Kate jogou os lençóis que antes estavam limpos, agora todos sujos e manchados, no pequeno tanque. Nunca fora de pensar em vingança, no entanto queria dar uma lição em Jackeline, mostrar que não linha medo dela.

No dia seguinte, enquanto todos estavam dormindo em seus caixões, Kate aproveitou que Marybeth estava podando algumas plantas e subiu as escadas sorrateiramente, carregando um balde cheio de lama, e foi para o quarto onde Jackeline dormia. Primeiro ela abriu as pesadas cortinas e olhou atentamente o quarto, talvez ela morresse naquela noite ou fosse despedida e voltasse a morar na rua, mas já estava cansada das humilhações de Jackeline. Kate viu dois caixões encostados na parede, ela sabia que Jackeline estava dentro de um daqueles caixões, mas qual? Devagar ela abriu a pesada tampa e uma mão gelada segurou-lhe o pulso fazendo seu coração quase parar. Ela olhou e viu que era a mão de Lorenzo, o acompanhante de Jackeline, ele apontava para o outro caixão, então fechou a tampa e se encaminhou para o caixão certo.
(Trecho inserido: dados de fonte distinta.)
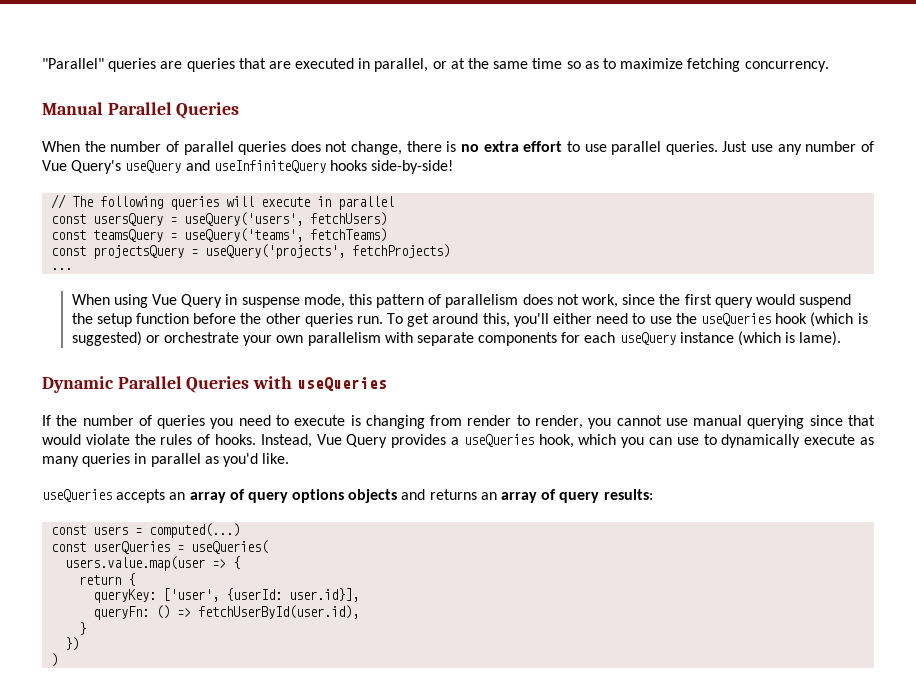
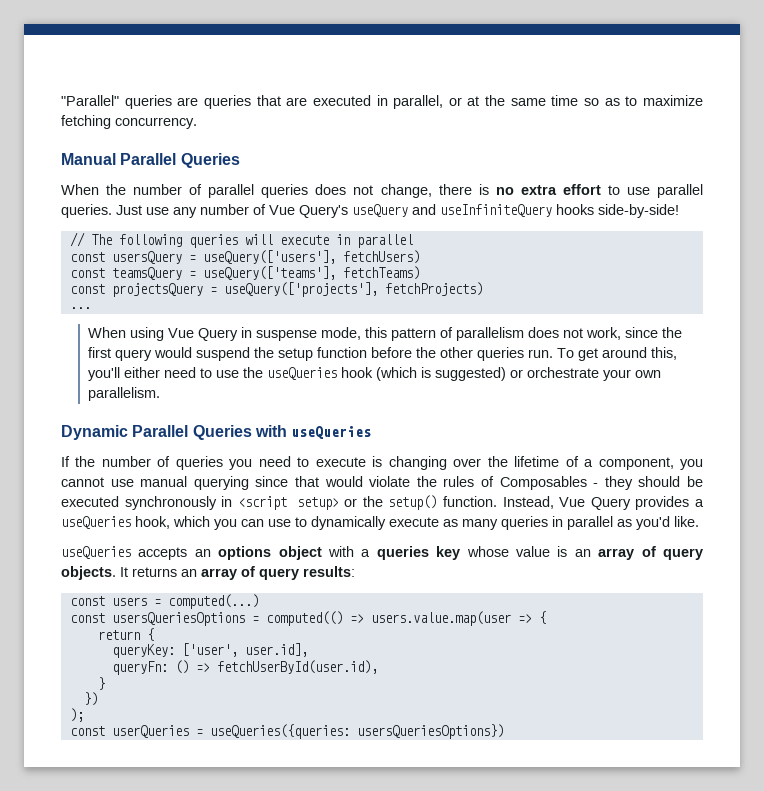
- const usersQuery = useQuery('users', fetchUsers)
+ const usersQuery = useQuery(['users'], fetchUsers)
- const teamsQuery = useQuery('teams', fetchTeams)
+ const teamsQuery = useQuery(['teams'], fetchTeams)
- const projectsQuery = useQuery('projects', fetchProjects)
+ const projectsQuery = useQuery(['projects'], fetchProjects)
- To get around this, you'll either need to use the useQueries hook (which is suggested) or orchestrate your own parallelism with separate components for each useQuery instance (which is lame).
+ To get around this, you'll either need to use the useQueries hook (which is suggested) or orchestrate your own parallelism.
- If the number of queries you need to execute is changing from render to render, you cannot use manual querying since that would violate the rules of hooks.
+ If the number of queries you need to execute is changing over the lifetime of a component, you cannot use manual querying since that would violate the rules of Composables - they should be executed synchronously in <script setup> or the setup() function.
- useQueries accepts an array of query options objects and returns an array of query results:
+ useQueries accepts an options object with a queries key whose value is an array of query objects. It returns an array of query results:
- const userQueries = useQueries(
- users.value.map(user => {
+ const usersQueriesOptions = computed(() => users.value.map(user => {
- queryKey: ['user', {userId: user.id}],
+ queryKey: ['user', user.id],
- )
+ );
+ const userQueries = useQueries({queries: usersQueriesOptions})

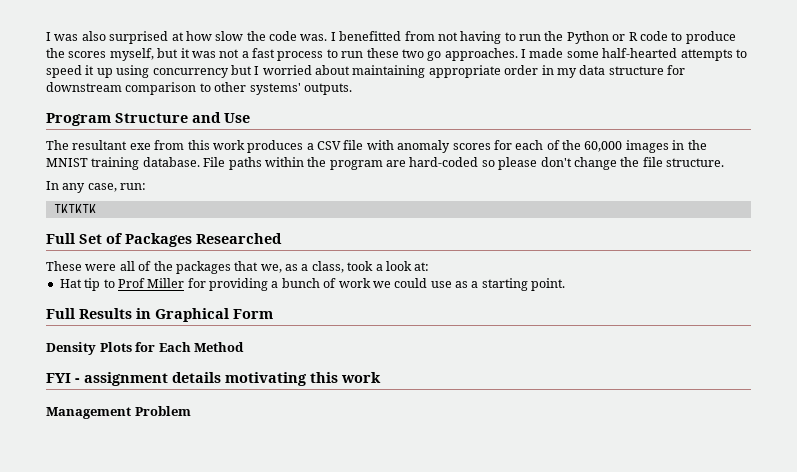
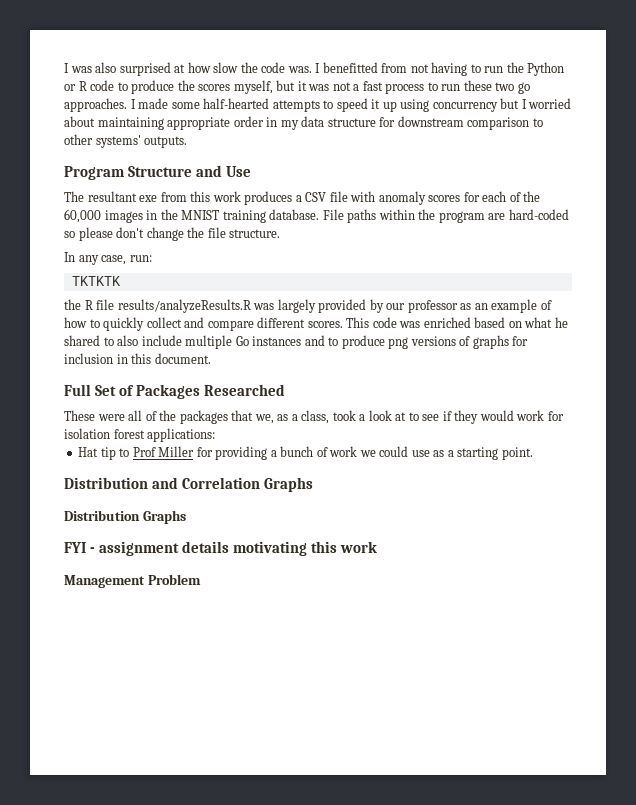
+ the R file results/analyzeResults.R was largely provided by our professor as an example of how to quickly collect and compare different scores. This code was enriched based on what he shared to also include multiple Go instances and to produce png versions of graphs for inclusion in this document.
- These were all of the packages that we, as a class, took a look at:
+ These were all of the packages that we, as a class, took a look at to see if they would work for isolation forest applications:
- Full Results in Graphical Form
- Density Plots for Each Method
+ Distribution and Correlation Graphs
+ Distribution Graphs

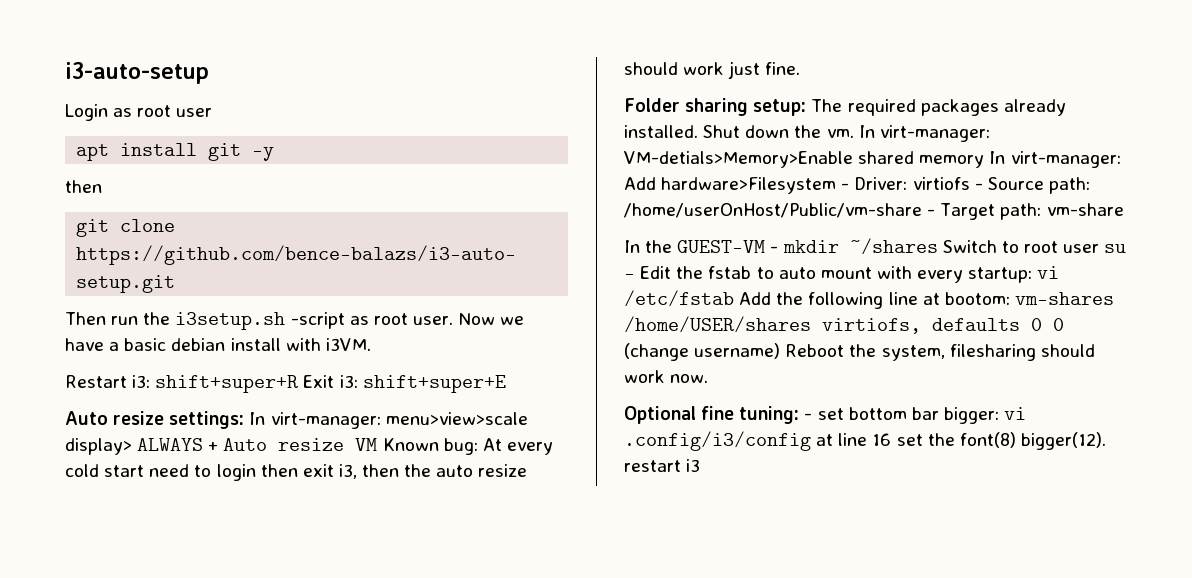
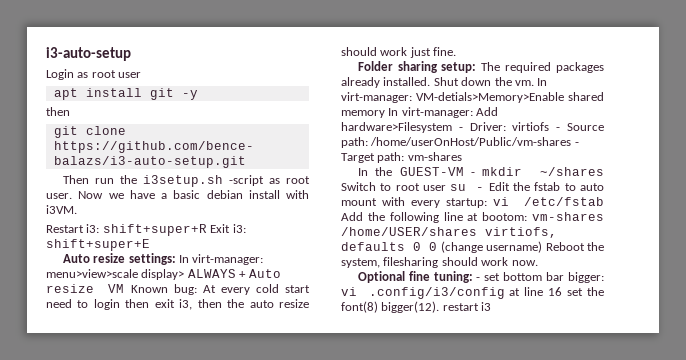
- In virt-manager: VM-detials>Memory>Enable shared memory In virt-manager: Add hardware>Filesystem - Driver: virtiofs - Source path: /home/userOnHost/Public/vm-share - Target path: vm-share
+ In virt-manager: VM-detials>Memory>Enable shared memory In virt-manager: Add hardware>Filesystem - Driver: virtiofs - Source path: /home/userOnHost/Public/vm-shares - Target path: vm-shares

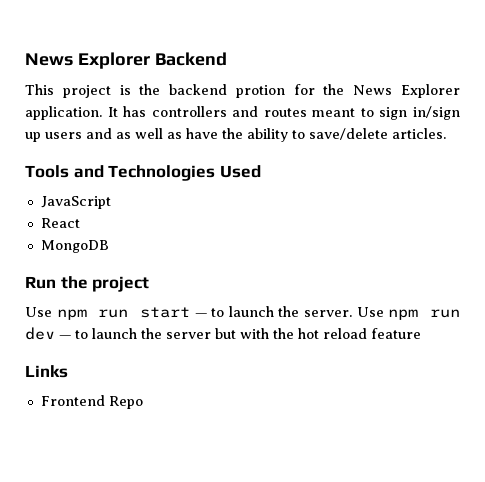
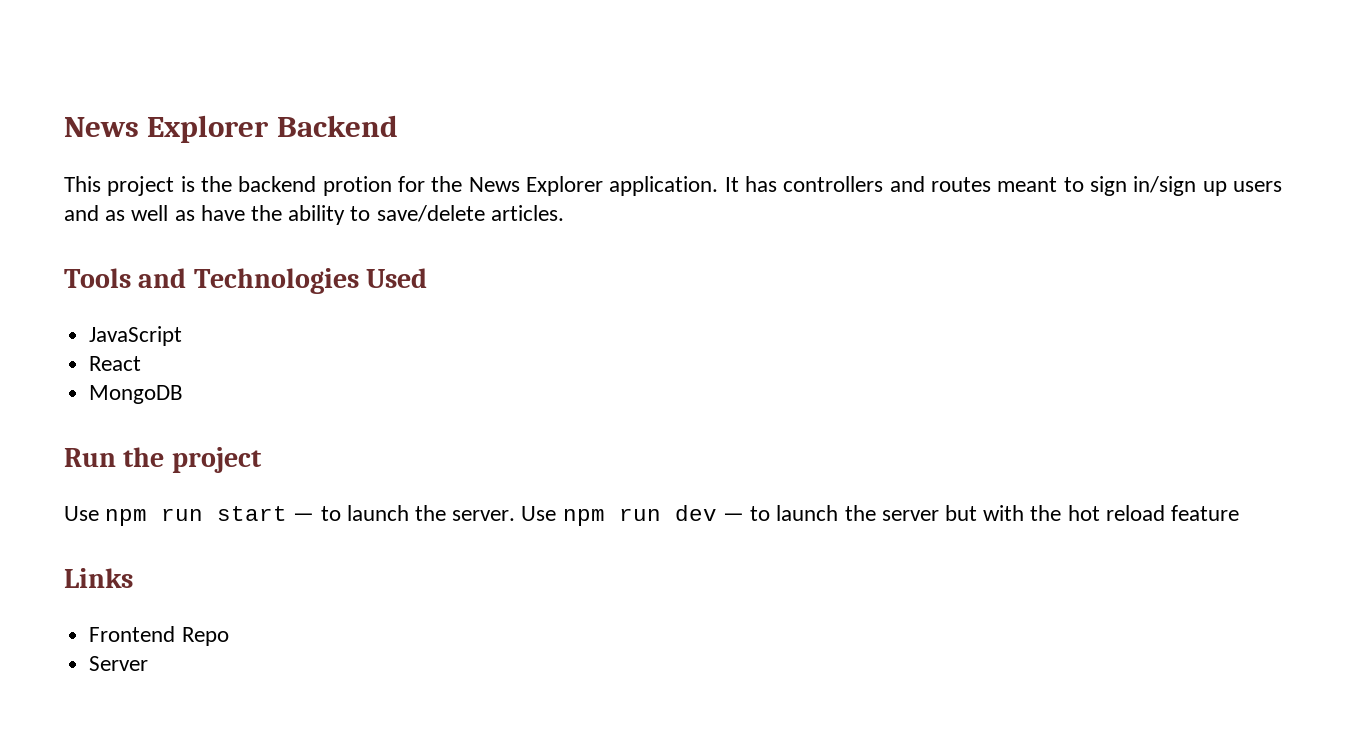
+ Server

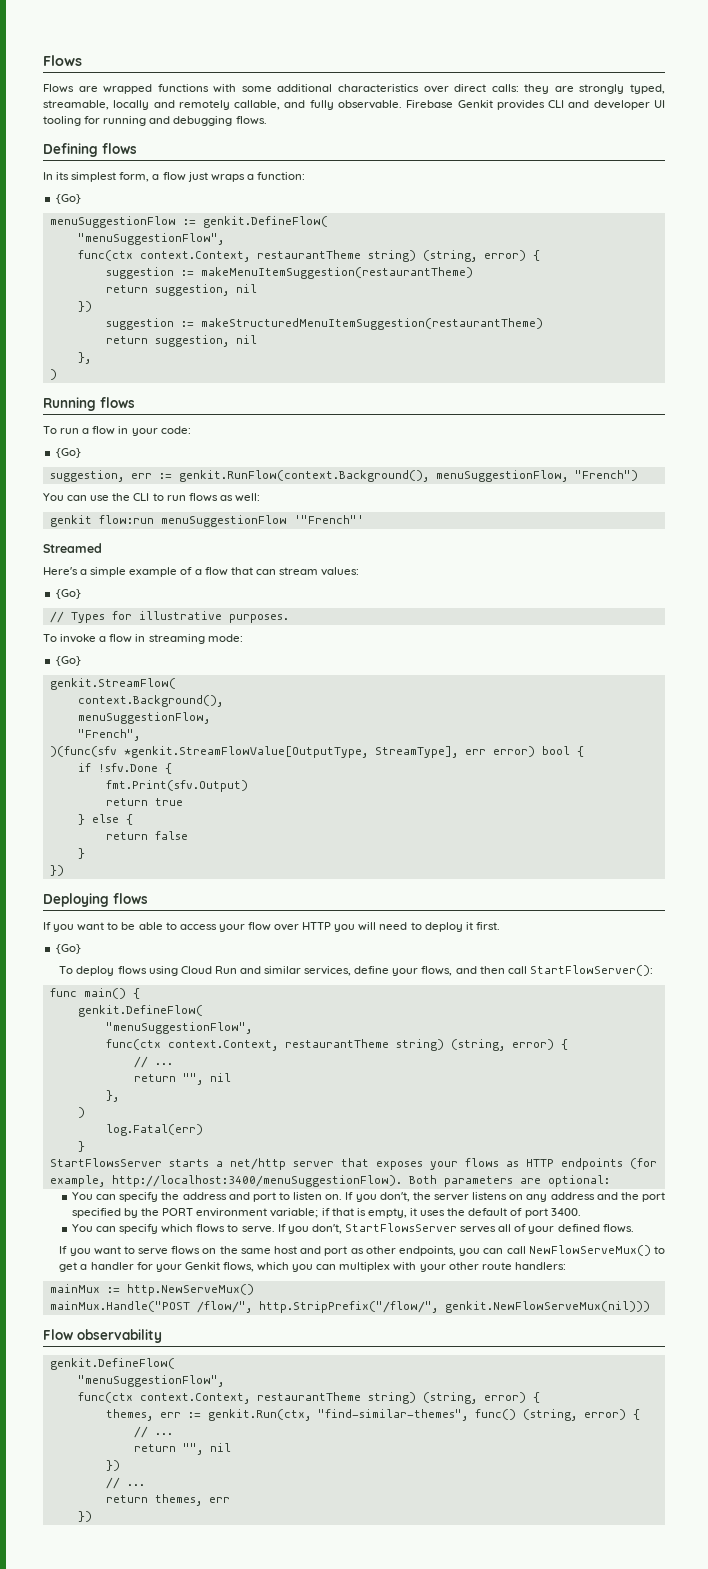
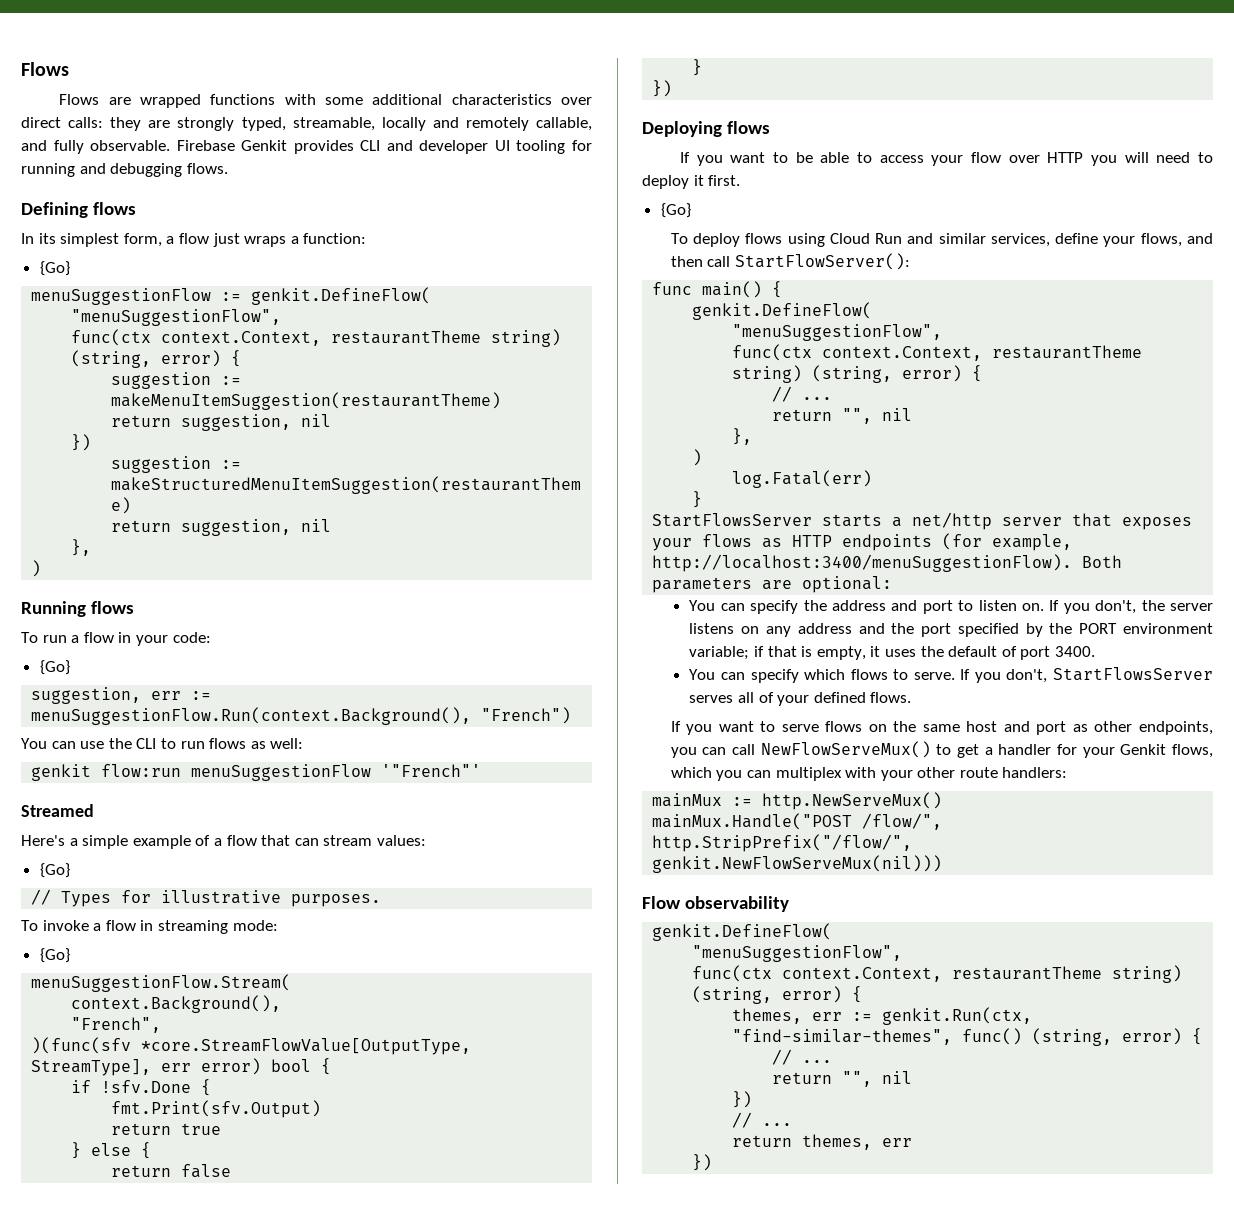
- suggestion, err := genkit.RunFlow(context.Background(), menuSuggestionFlow, "French")
+ suggestion, err := menuSuggestionFlow.Run(context.Background(), "French")
- genkit.StreamFlow(
+ menuSuggestionFlow.Stream(
  context.Background(),
- menuSuggestionFlow,
- )(func(sfv *genkit.StreamFlowValue[OutputType, StreamType], err error) bool {
+ )(func(sfv *core.StreamFlowValue[OutputType, StreamType], err error) bool {

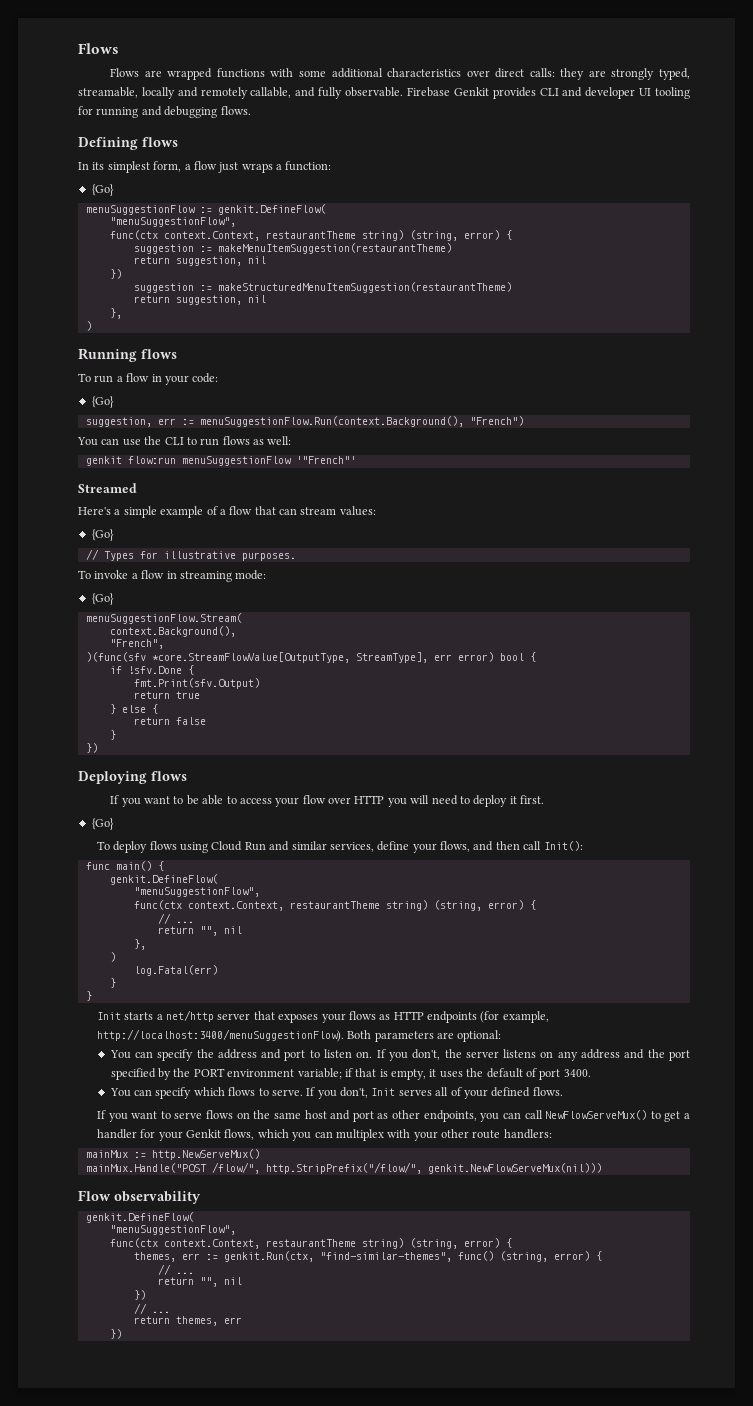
- To deploy flows using Cloud Run and similar services, define your flows, and then call StartFlowServer():
+ To deploy flows using Cloud Run and similar services, define your flows, and then call Init():
  log.Fatal(err)
  }
- StartFlowsServer starts a net/http server that exposes your flows as HTTP endpoints (for example, http://localhost:3400/menuSuggestionFlow).
+ }
+ Init starts a net/http server that exposes your flows as HTTP endpoints (for example, http://localhost:3400/menuSuggestionFlow).
- If you don't, StartFlowsServer serves all of your defined flows.
+ If you don't, Init serves all of your defined flows.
Devagar a tampa foi levantando, dentro ela pode ver a figura de Jackeline dormindo, os lábios vermelhos, a pele pálida e o cabelo amarelo, ela era simplesmente linda e até mesmo Kate ficava admirada com sua beleza, porém, ela não ficaria tão bonita assim por muito tempo.

Eu já mencionei que nossa jovem menina era muito corajosa. Ela já enfrentou um soldado nazista, já brigou com lobos por comida agora ela jogaria um balde de lama em uma vampira.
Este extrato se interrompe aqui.